Le remboursement partiel des accises sur le diesel pour les transporteurs routiers profite surtout aux entreprises étrangères et ne renforce pas la compétitivité de la Belgique.
Aujourd’hui, de nombreux statuts dérogatoires bénéficient de cotisations réduites: le travail étudiant, le travail indépendant et les flexi-jobs. Ils affaiblissent la sécurité sociale et créent une concurrence déloyale sur le marché du travail. La suppression du taux préférentiel de cotisations sociales pour le travail des étudiants rapporterait 1,1 milliard supplémentaire au Trésor public. Il en va de même pour les flexi-jobs. Si ces personnes payaient des cotisations sociales et des impôts normaux, cela rapporterait 843 millions. Par ailleurs, il est difficile de justifier que les indépendants cotisent moins que les salariés pour bénéficier de droits sociaux minimaux. La gestion globale de la sécurité sociale des indépendants n’est financée qu’à hauteur de 54% par les cotisations sociales des indépendants. Dans le cadre du régime des salariés, ce taux est de 65%. Augmenter les cotisations des indépendants rapporterait 1,3 milliard.

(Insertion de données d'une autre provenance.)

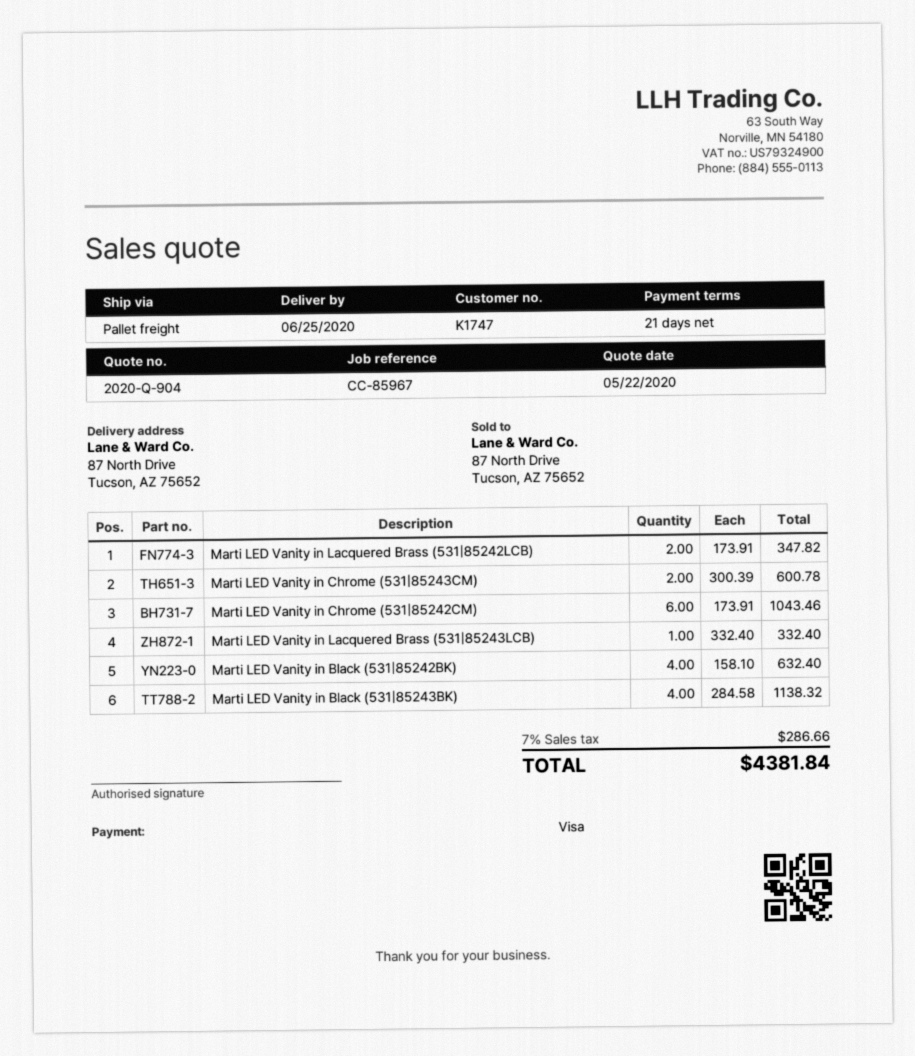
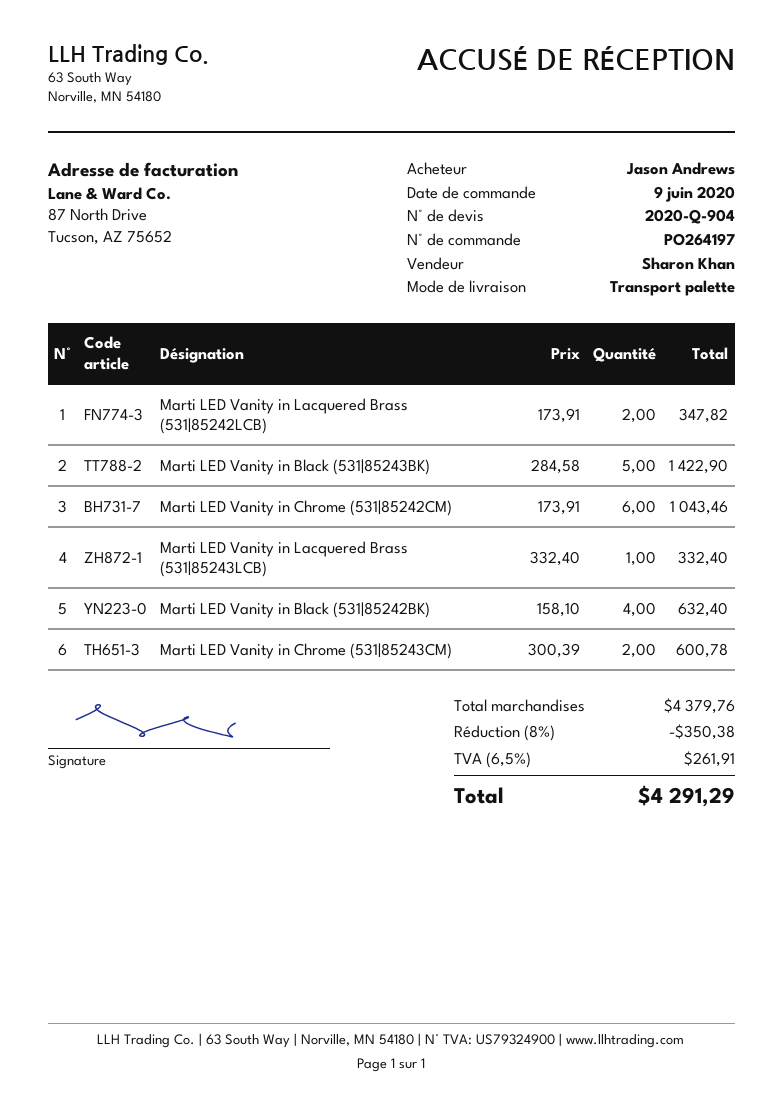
Marti LED Vanity in Black (531|85243BK): 4 x 284.58 = 1138.32 -> 5 x 284.58 = 1422.90
discount: none -> 8% = 350.38
tax: 7% = 286.66 -> 6.5% = 261.91
total: 4381.84 -> 4291.29

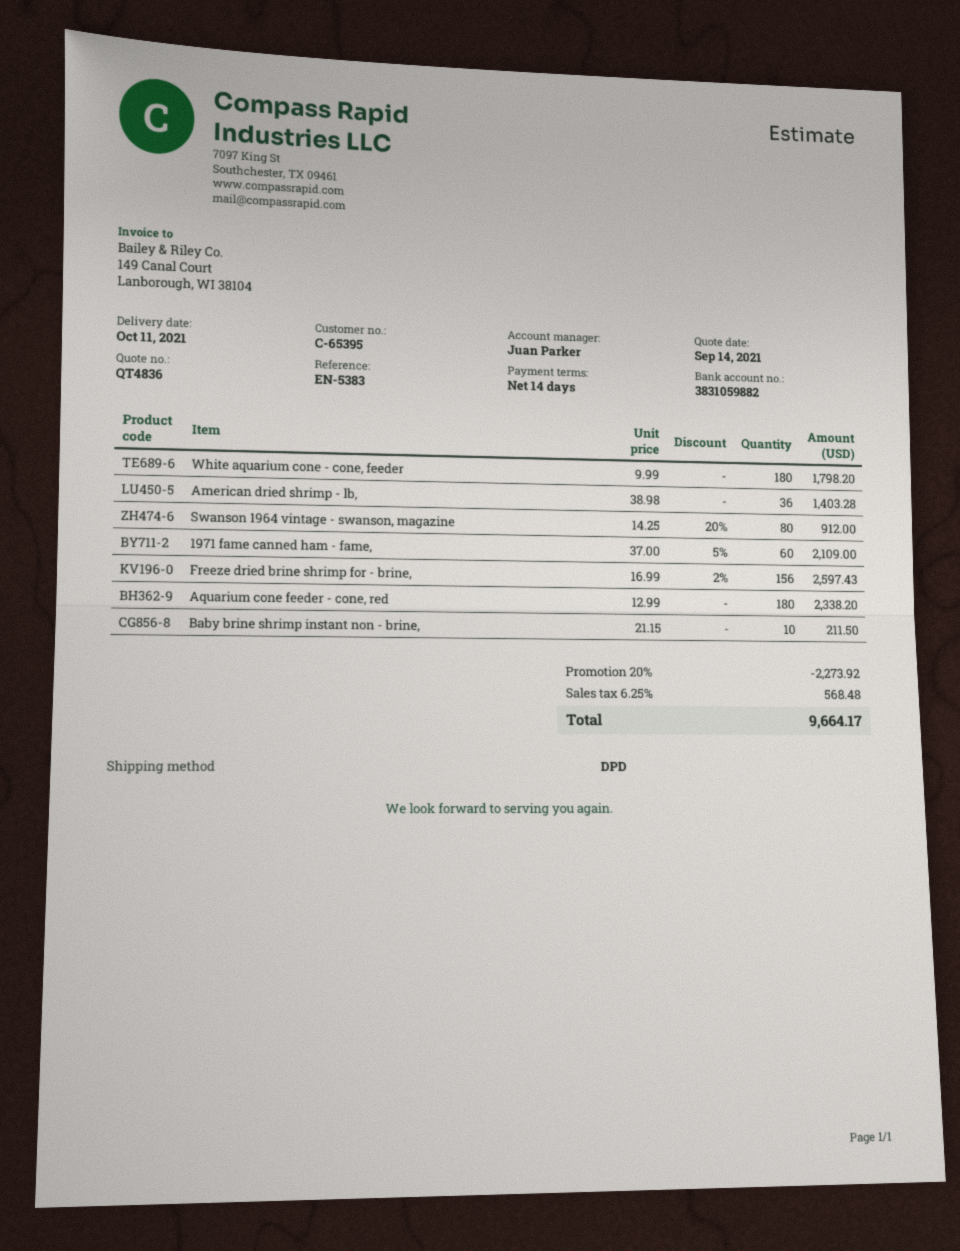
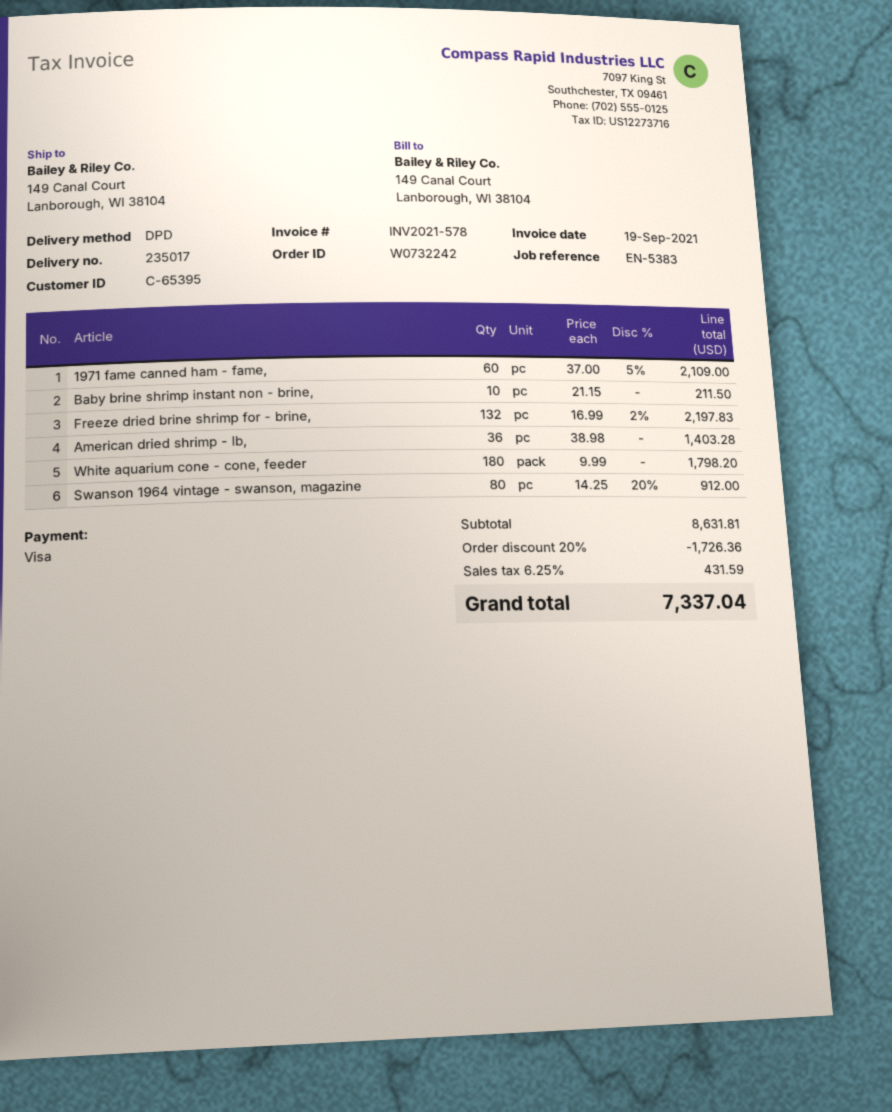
Freeze dried brine shrimp for - brine,: 156 x 16.99 - 2% = 2597.43 -> 132 x 16.99 - 2% = 2197.83
Aquarium cone feeder - cone, red: 180 x 12.99 = 2338.20 -> none
discount: 20% = 2273.92 -> 20% = 1726.36
tax: 6.25% = 568.48 -> 6.25% = 431.59
total: 9664.17 -> 7337.04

En 2023, notre pays a perdu 12,3% des recettes totales de la TVA en raison du paiement incorrect ou incomplet de cette taxe. Ramener l’écart de TVA – la différence entre ce qui aurait dû être perçu et ce qui l’a réellement été – à la moyenne européenne (9,5%), permettrait au gouvernement de récupérer 1,42 milliard. Un renforcement de la lutte contre la fraude fiscale pourrait rapporter au moins 750 millions.
Les pouvoirs publics recourent de plus en plus souvent à des consultants externes. Limiter le recours à la consultance permettrait d’économiser au moins 200 millions.
Une taxe sur les activités numériques, sur le commerce en ligne et le trafic des données, pourrait rapporter au moins 310 millions.
Un impôt sur la fortune, calculé sur les actifs nets – après déduction des dettes – permettrait de générer au moins 5 milliards.
Il est également crucial de rétablir la progressivité de notre système fiscal. Aujourd’hui, le 1% le plus riche contribue en moyenne à hauteur de 23%, contre 43% pour un citoyen moyen. Ce n’est pas juste.